#### Your goal:
Scan the entries for lines with the word "save", then copy those lines.

#### Exercise input:

######

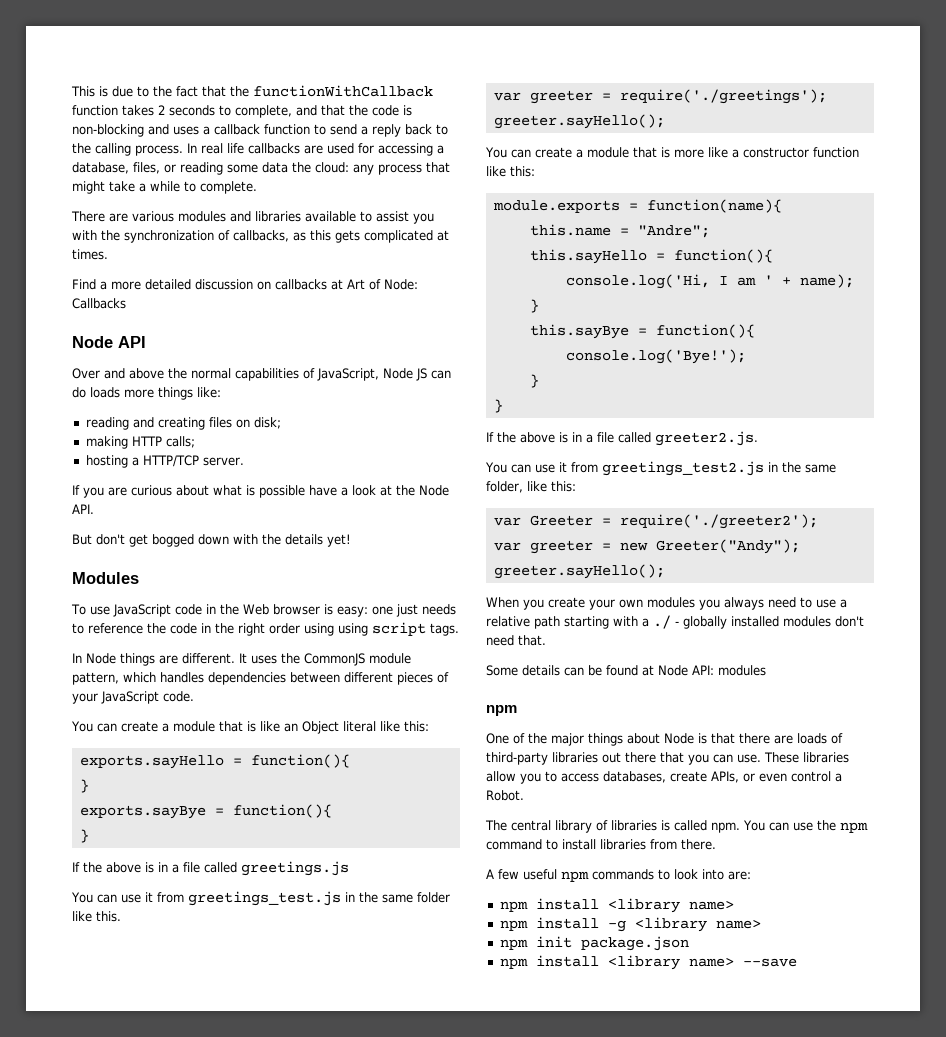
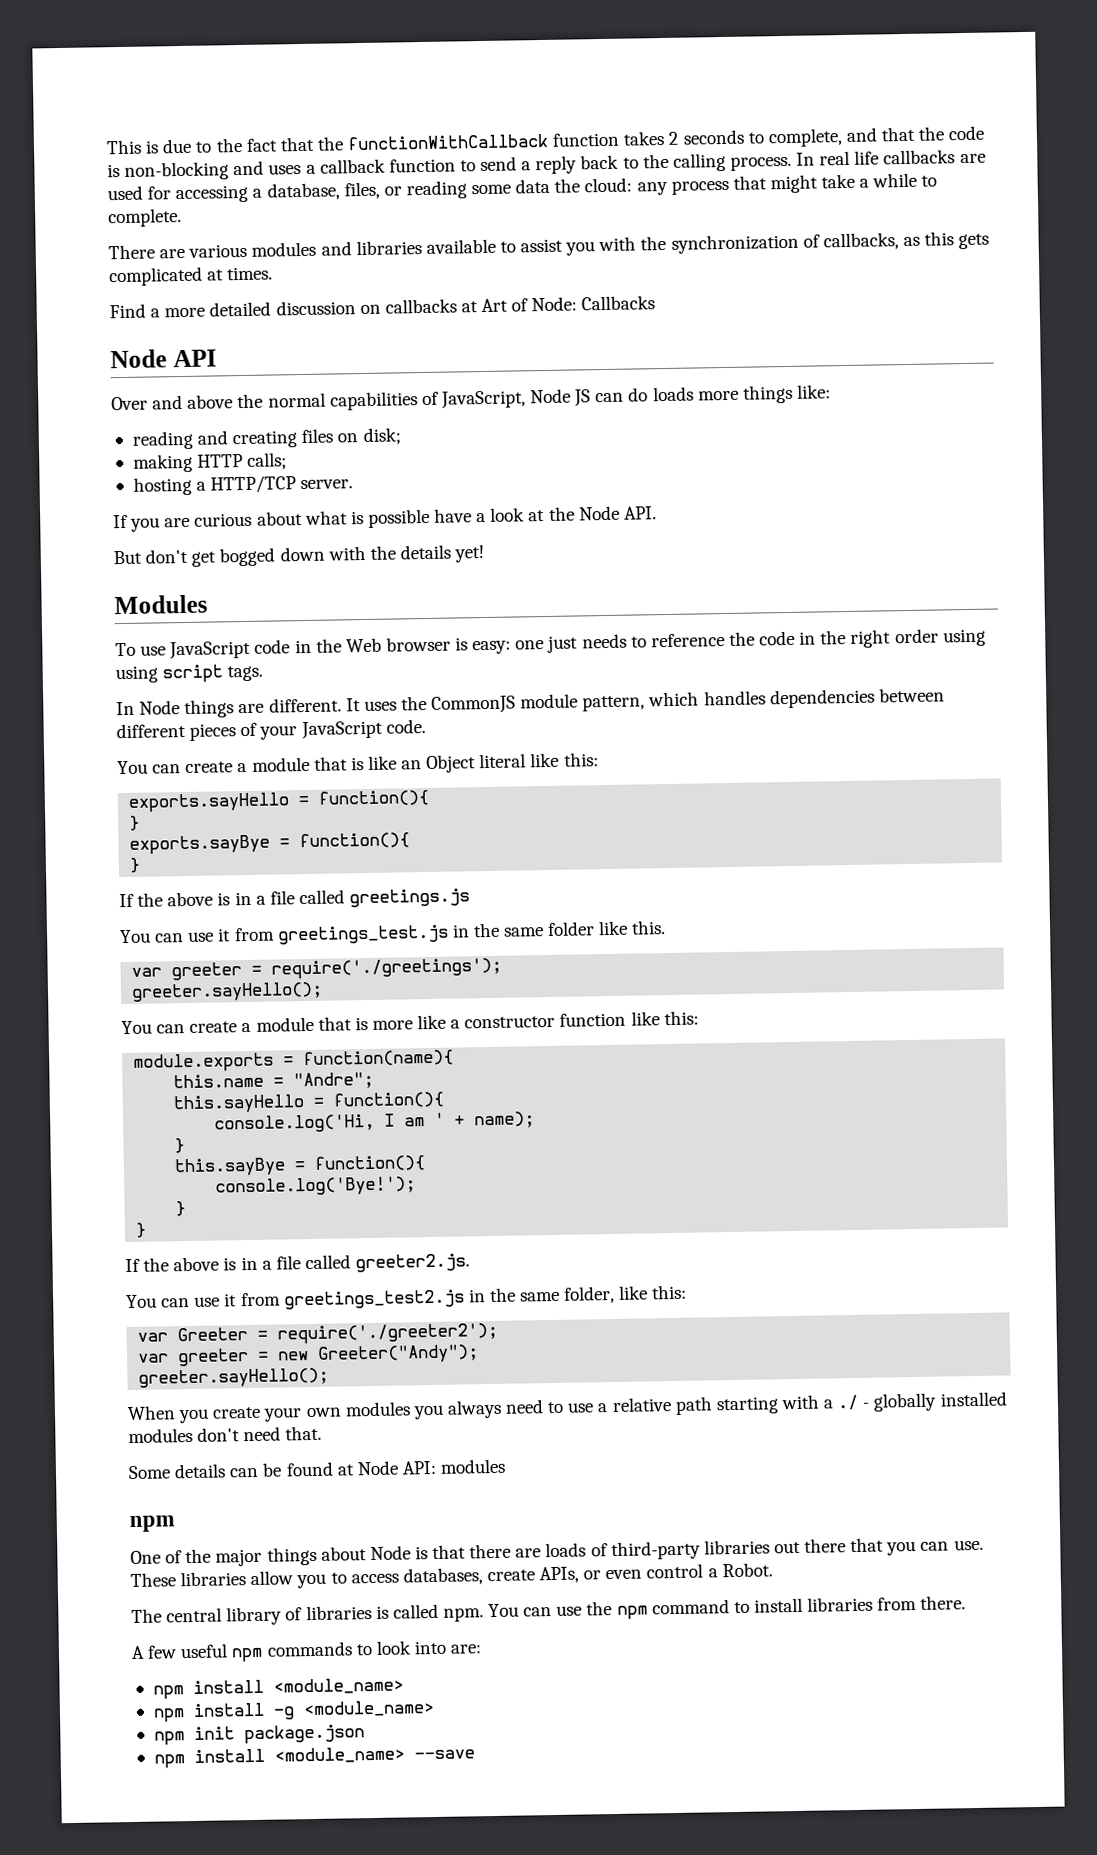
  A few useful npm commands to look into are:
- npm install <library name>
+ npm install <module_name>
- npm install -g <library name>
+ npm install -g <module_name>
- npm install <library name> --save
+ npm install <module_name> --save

######

#### Result:
- npm install <library name> --save
+ npm install <module_name> --save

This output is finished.